Security

Drone incident serves up data encryption lesson

The disclosure that Iraqi insurgents were able to intercept live video feeds from U.S. drones has focused the spotlight on a familiar IT security issue: data encryption.

In a story that's receiving widespread attention, the Wall Street Journal yesterday reported that Iranian-backed groups in Iraq and Afghanistan were tapping into live feeds from Predator drones using a $26 software tool called SkyGrabber from Russian company SkySoftware.

The hitherto largely unknown software product doesn't require Internet connectivity and is designed to intercept music, photos, video and TV satellite programming for free. Insurgents in Iraq, however, were able to use SkyGrabber to grab live video feeds from unmanned Predator drones because the transmissions were being sent unencrypted to ground control stations.

The fact that a sophisticated, multi-million-dollar aerial surveillance system could be compromised so easily because of a fundamental security oversight is stunning, several security analysts said.

“Frankly, this is shocking to me,” said Ira Winkler, president of the Internet Security Advisors Group. (Winkler is also the author of Spies Among Us and a Computerworld columnist.) “You have one of the most critical weapon systems in the most critical regions transmitting intelligence data unencrypted,” Winkler said.

While the intercepted data is likely to be of limited use to insurgents, it's still valuable, he said. “After all, one of the key attributes is, not knowing [that] a Predator is in the area,” said Winkler. “Everyone involved should have known much better.”

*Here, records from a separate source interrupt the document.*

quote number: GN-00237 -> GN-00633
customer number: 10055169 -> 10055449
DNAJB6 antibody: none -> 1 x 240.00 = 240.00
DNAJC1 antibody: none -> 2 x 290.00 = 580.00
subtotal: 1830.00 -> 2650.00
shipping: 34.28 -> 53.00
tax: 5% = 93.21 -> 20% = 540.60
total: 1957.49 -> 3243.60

The apparent fact that the U.S. military knew of the vulnerability for a decade but assumed opponents wouldn't be sophisticated enough to exploit it is especially troubling, said James Lewis, director and senior fellow at the Center for Strategic and International Studies (CSIS). “The theory is that we encrypt the uplinks so that people can't take over the drone, but that we don't need to encrypt the downlinks,” he said.

“Those sorts of assumptions always get us in trouble,” said Lewis, who earlier this year led a group that developed a set of cybersecurity recommendations for the White House. “You can be sure that the insurgents weren't the only folks watching the feeds,” he said.

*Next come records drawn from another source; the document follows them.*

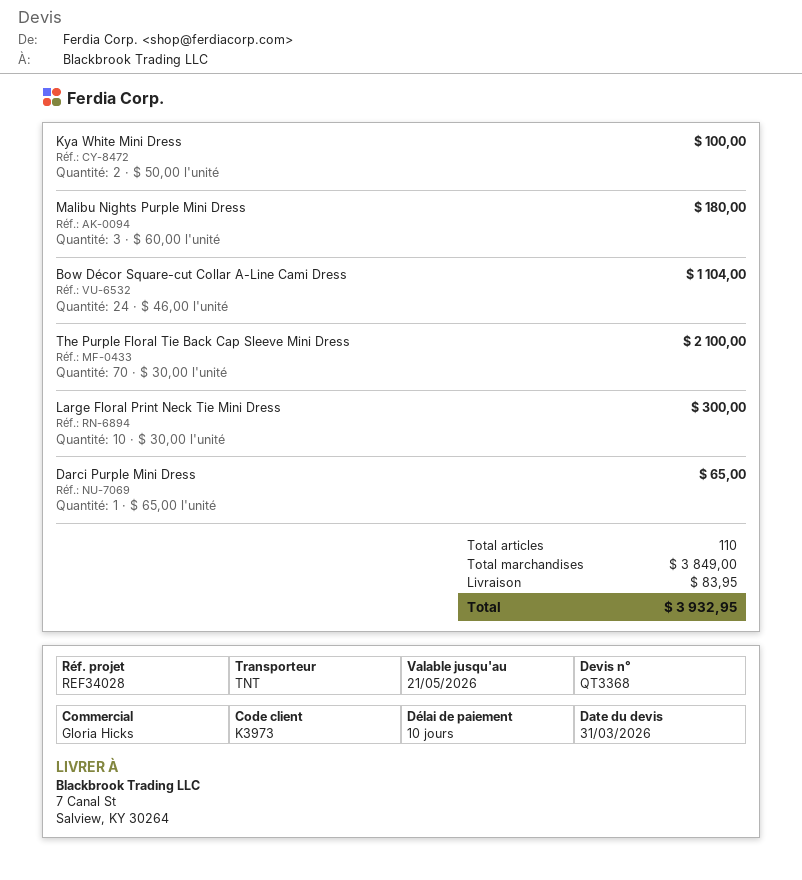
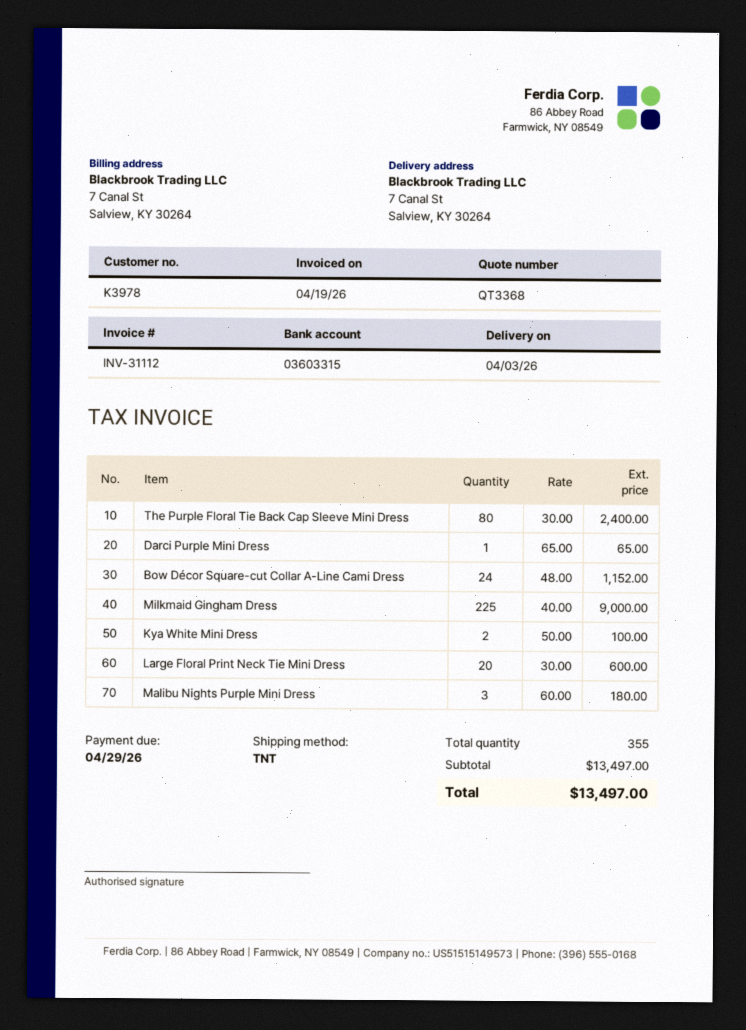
customer number: K3973 -> K3978
Bow Décor Square-cut Collar A-Line Cami Dress: 24 x 46.00 = 1104.00 -> 24 x 48.00 = 1152.00
The Purple Floral Tie Back Cap Sleeve Mini Dress: 70 x 30.00 = 2100.00 -> 80 x 30.00 = 2400.00
Large Floral Print Neck Tie Mini Dress: 10 x 30.00 = 300.00 -> 20 x 30.00 = 600.00
Milkmaid Gingham Dress: none -> 225 x 40.00 = 9000.00
total quantity: 110 -> 355
subtotal: 3849.00 -> 13497.00
shipping: 83.95 -> none
total: 3932.95 -> 13497.00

Alan Paller, director of research at SANS Institute, a Bethesda Mad.-based security training institute, said the incident highlights a “systemic problem” permeating most new weapons systems. “The designers see IP connectivity as a great capability enhancer and bring in designers to help them integrate the capability,” Paller said. “But those architects and designers think security is a compliance activity for security professionals and not their job. They are incapable of protecting the systems they design and build.”

The exception that proves the rule is the drones used by the CIA, all of which feature transmissions that are properly encrypted and protected, he said. “They understand how cyberattacks work.”

While the spectacular nature of the gaffe puts it in a class of its own, the compromise of the drone feeds is not very unlike countless data compromises involving loss of unencrypted corporate data. Though security analysts have long pushed the use of encryption as one of the most effective ways of protecting data, numerous companies have yet to implement the technology — in many cases because they're unwilling to spend money to encrypt data. At other times, concerns about complexity and key management have contributed to a reluctance to embrace encryption.

John Pescatore, an analyst with Gartner Inc. and a former analyst at the National Security Agency (NSA), said the drone incident stems from some “really bad decisions” made years ago about not encrypting the data sent back by drones. “Confidentiality on that downlink really should have been a mandatory requirement from the start,” said Pescatore, who has ranked the incident in his list of worst encryption failures ever.

Others on Pescatore's list include: a 2006 bid by Visa, MasterCard and Amex to hand out RFID cards that promised 128-bit encryption, but weren't actually turned on; Microsoft's attempt to encrypt the user password in Windows CE by simply XORing it with the word Pegasus spelled backwards; and sloppy key generation procedures by the Germans during World War II that allowed Allied cryptographers to break the Enigma encryption machine.

“Note that brute force was not needed in any of these cases,” Pescatore said in a blog post. “These incidents are all just based on dumb operational decisions to either not include, not turn on, or not manage security at all. Sound familiar?”